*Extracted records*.
------------------------
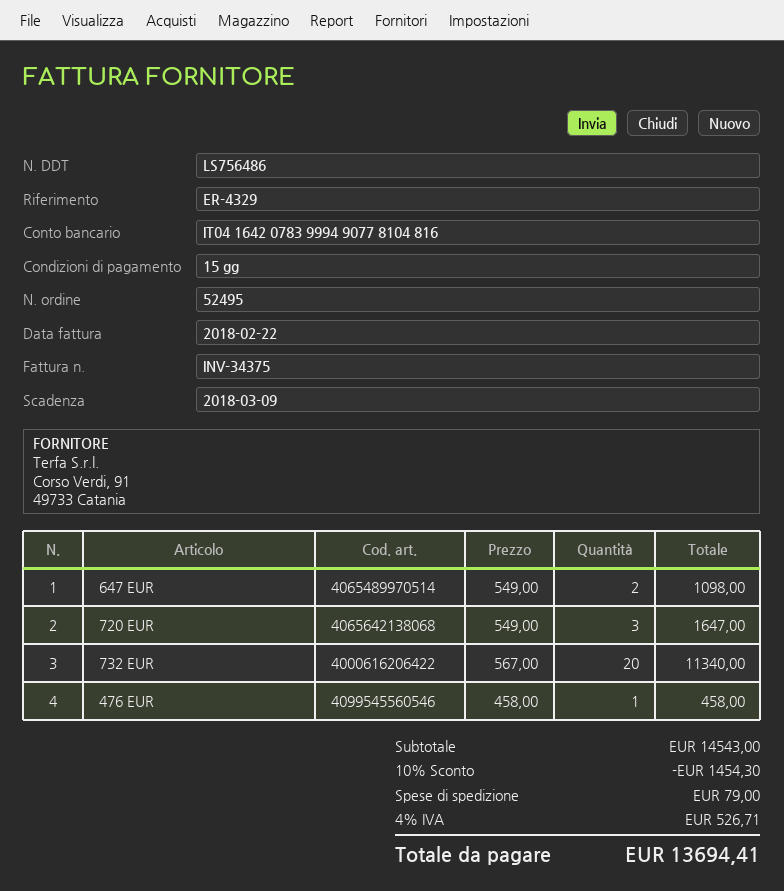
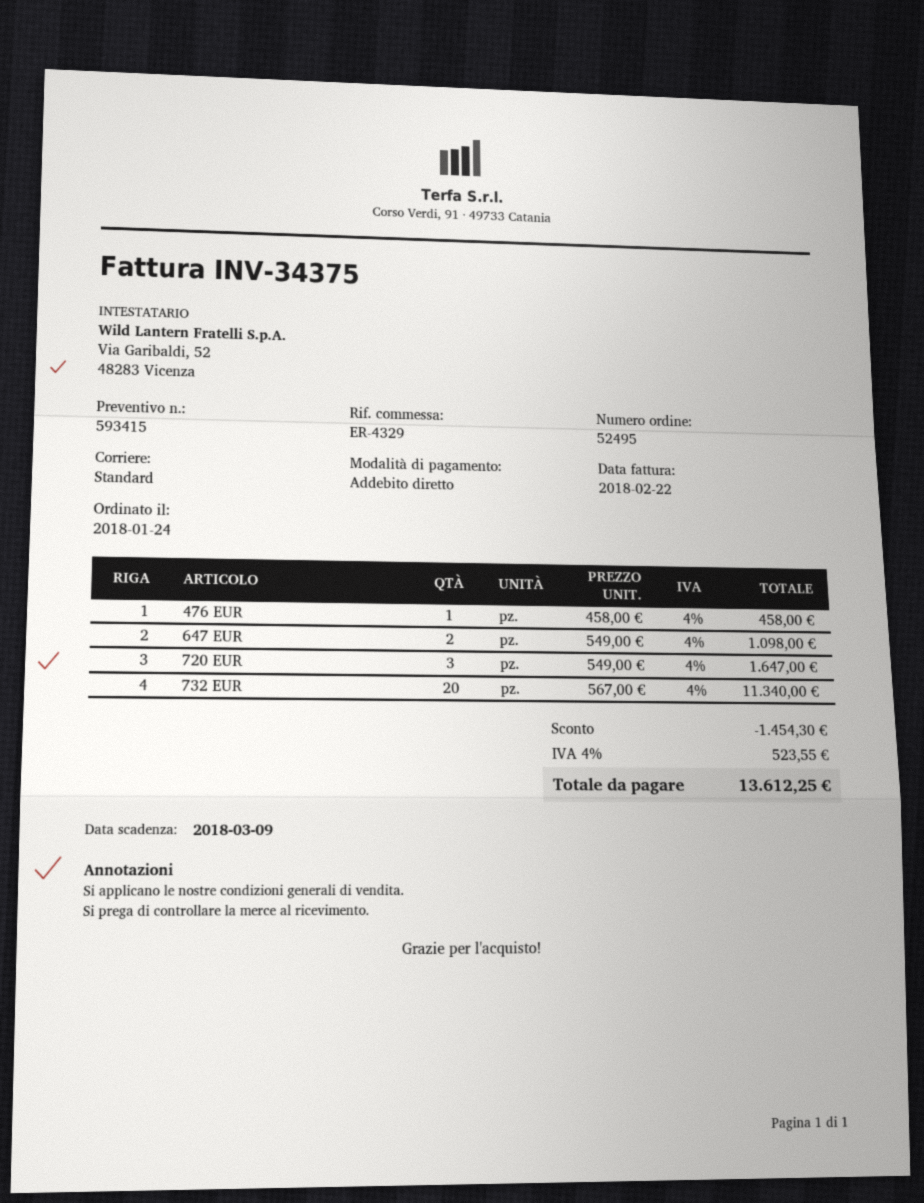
shipping: 79.00 -> none
tax: 4% = 526.71 -> 4% = 523.55
total: 13694.41 -> 13612.25

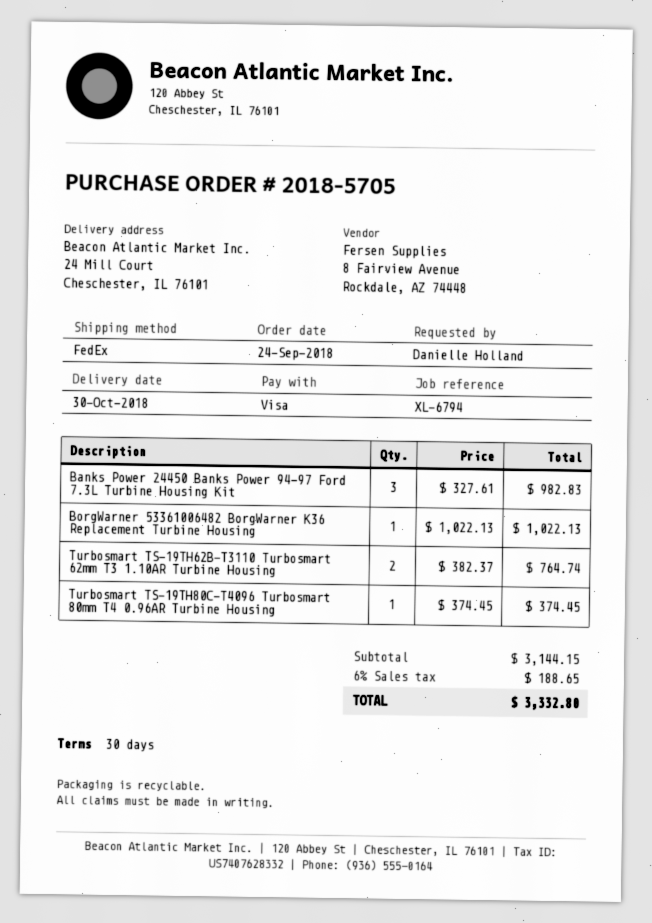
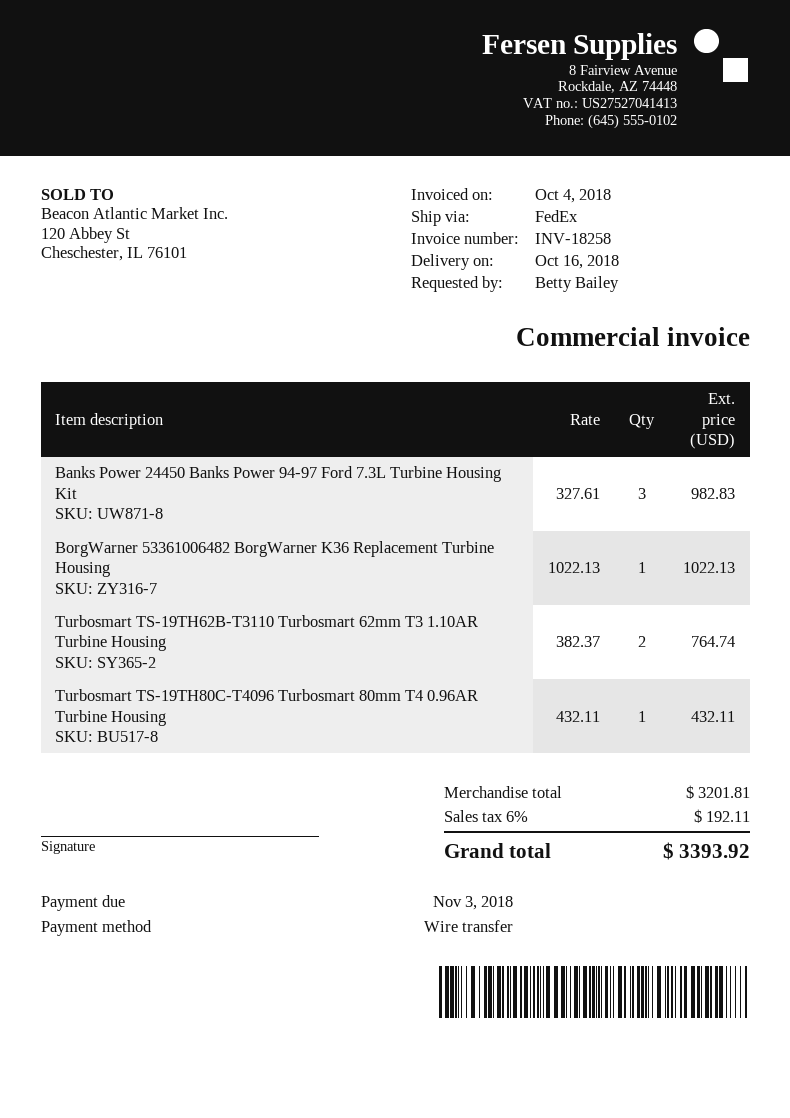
delivery date: 2018-10-30 -> 2018-10-16
ordered by: Danielle Holland -> Betty Bailey
payment method: Visa -> bank transfer
Turbosmart TS-19TH80C-T4096 Turbosmart 80mm T4 0.96AR Turbine Housing: 1 x 374.45 = 374.45 -> 1 x 432.11 = 432.11
subtotal: 3144.15 -> 3201.81
tax: 6% = 188.65 -> 6% = 192.11
total: 3332.80 -> 3393.92

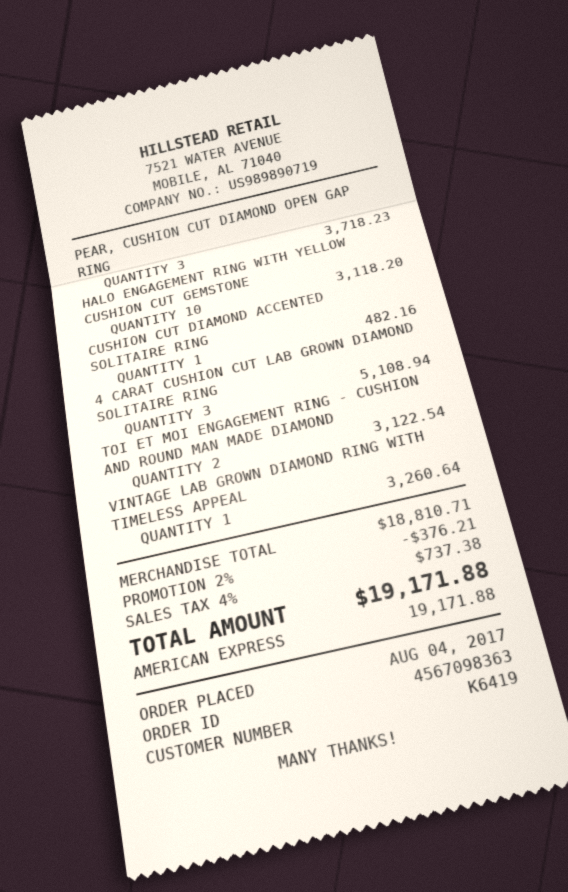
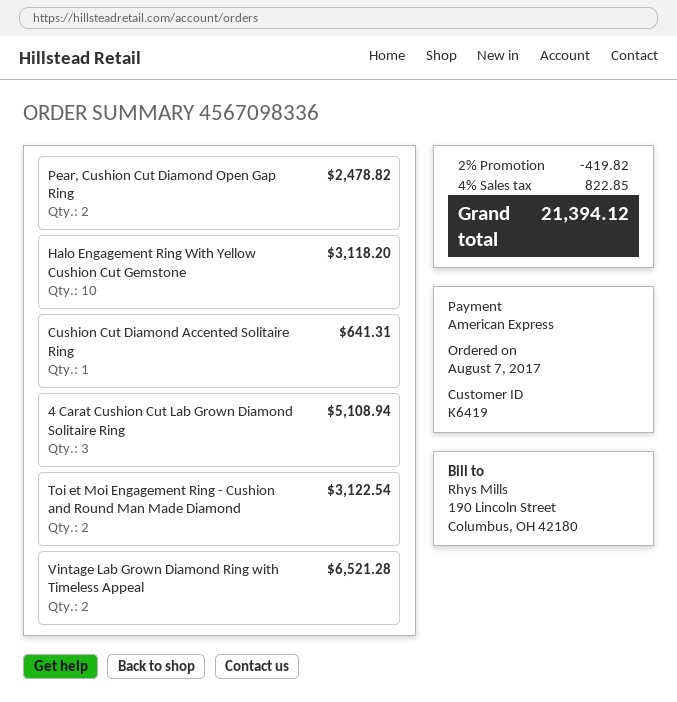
order number: 4567098363 -> 4567098336
order date: 2017-08-04 -> 2017-08-07
PEAR, CUSHION CUT DIAMOND OPEN GAP RING: 3 for 3718.23 -> 2 for 2478.82
CUSHION CUT DIAMOND ACCENTED SOLITAIRE RING: 1 for 482.16 -> 1 for 641.31
VINTAGE LAB GROWN DIAMOND RING WITH TIMELESS APPEAL: 1 for 3260.64 -> 2 for 6521.28
discount: 2% = 376.21 -> 2% = 419.82
tax: 4% = 737.38 -> 4% = 822.85
total: 19171.88 -> 21394.12

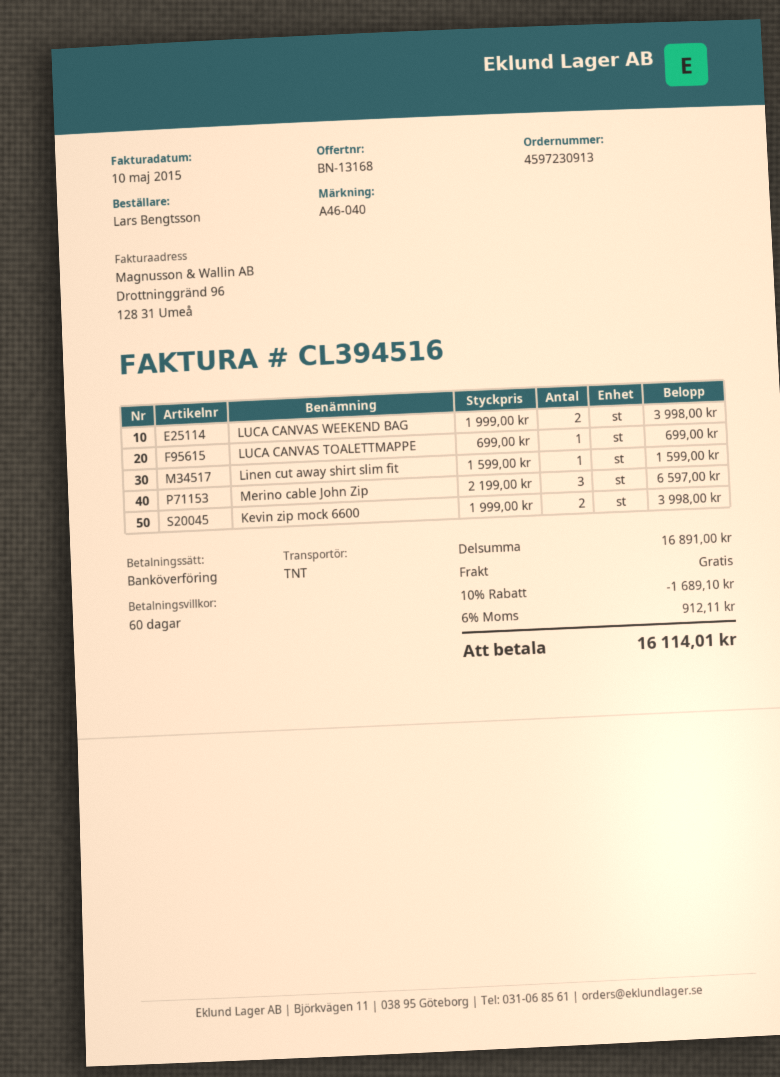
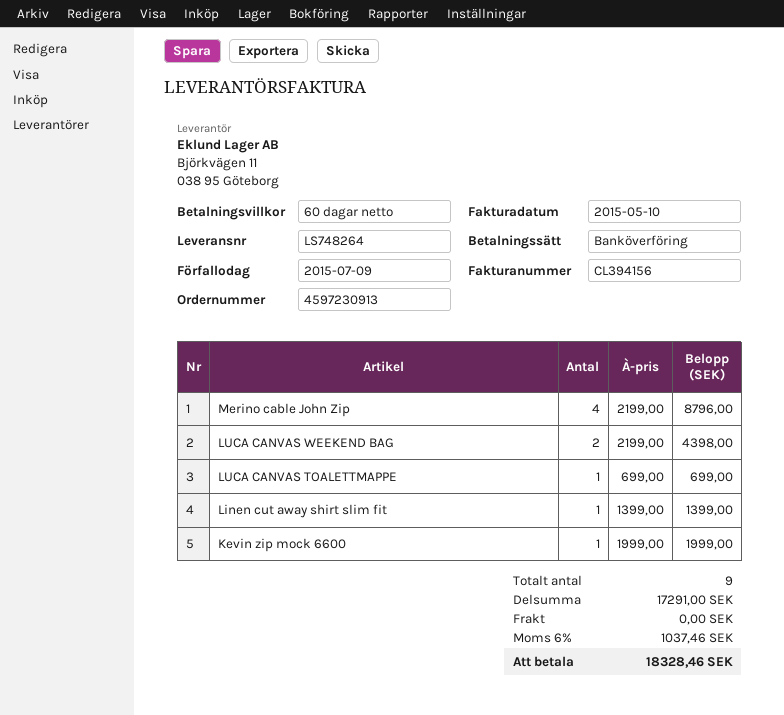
invoice number: CL394516 -> CL394156
LUCA CANVAS WEEKEND BAG: 2 x 1999.00 = 3998.00 -> 2 x 2199.00 = 4398.00
Linen cut away shirt slim fit: 1 x 1599.00 = 1599.00 -> 1 x 1399.00 = 1399.00
Merino cable John Zip: 3 x 2199.00 = 6597.00 -> 4 x 2199.00 = 8796.00
Kevin zip mock 6600: 2 x 1999.00 = 3998.00 -> 1 x 1999.00 = 1999.00
subtotal: 16891.00 -> 17291.00
discount: 10% = 1689.10 -> none
tax: 6% = 912.11 -> 6% = 1037.46
total: 16114.01 -> 18328.46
------------------------
*REQUIRED WORK*.
Each record should be given again exactly, with no picture carried over.

*EXERCISE OUTPUT*.
shipping: 79.00 -> none
tax: 4% = 526.71 -> 4% = 523.55
total: 13694.41 -> 13612.25

delivery date: 2018-10-30 -> 2018-10-16
ordered by: Danielle Holland -> Betty Bailey
payment method: Visa -> bank transfer
Turbosmart TS-19TH80C-T4096 Turbosmart 80mm T4 0.96AR Turbine Housing: 1 x 374.45 = 374.45 -> 1 x 432.11 = 432.11
subtotal: 3144.15 -> 3201.81
tax: 6% = 188.65 -> 6% = 192.11
total: 3332.80 -> 3393.92

order number: 4567098363 -> 4567098336
order date: 2017-08-04 -> 2017-08-07
PEAR, CUSHION CUT DIAMOND OPEN GAP RING: 3 for 3718.23 -> 2 for 2478.82
CUSHION CUT DIAMOND ACCENTED SOLITAIRE RING: 1 for 482.16 -> 1 for 641.31
VINTAGE LAB GROWN DIAMOND RING WITH TIMELESS APPEAL: 1 for 3260.64 -> 2 for 6521.28
discount: 2% = 376.21 -> 2% = 419.82
tax: 4% = 737.38 -> 4% = 822.85
total: 19171.88 -> 21394.12

invoice number: CL394516 -> CL394156
LUCA CANVAS WEEKEND BAG: 2 x 1999.00 = 3998.00 -> 2 x 2199.00 = 4398.00
Linen cut away shirt slim fit: 1 x 1599.00 = 1599.00 -> 1 x 1399.00 = 1399.00
Merino cable John Zip: 3 x 2199.00 = 6597.00 -> 4 x 2199.00 = 8796.00
Kevin zip mock 6600: 2 x 1999.00 = 3998.00 -> 1 x 1999.00 = 1999.00
subtotal: 16891.00 -> 17291.00
discount: 10% = 1689.10 -> none
tax: 6% = 912.11 -> 6% = 1037.46
total: 16114.01 -> 18328.46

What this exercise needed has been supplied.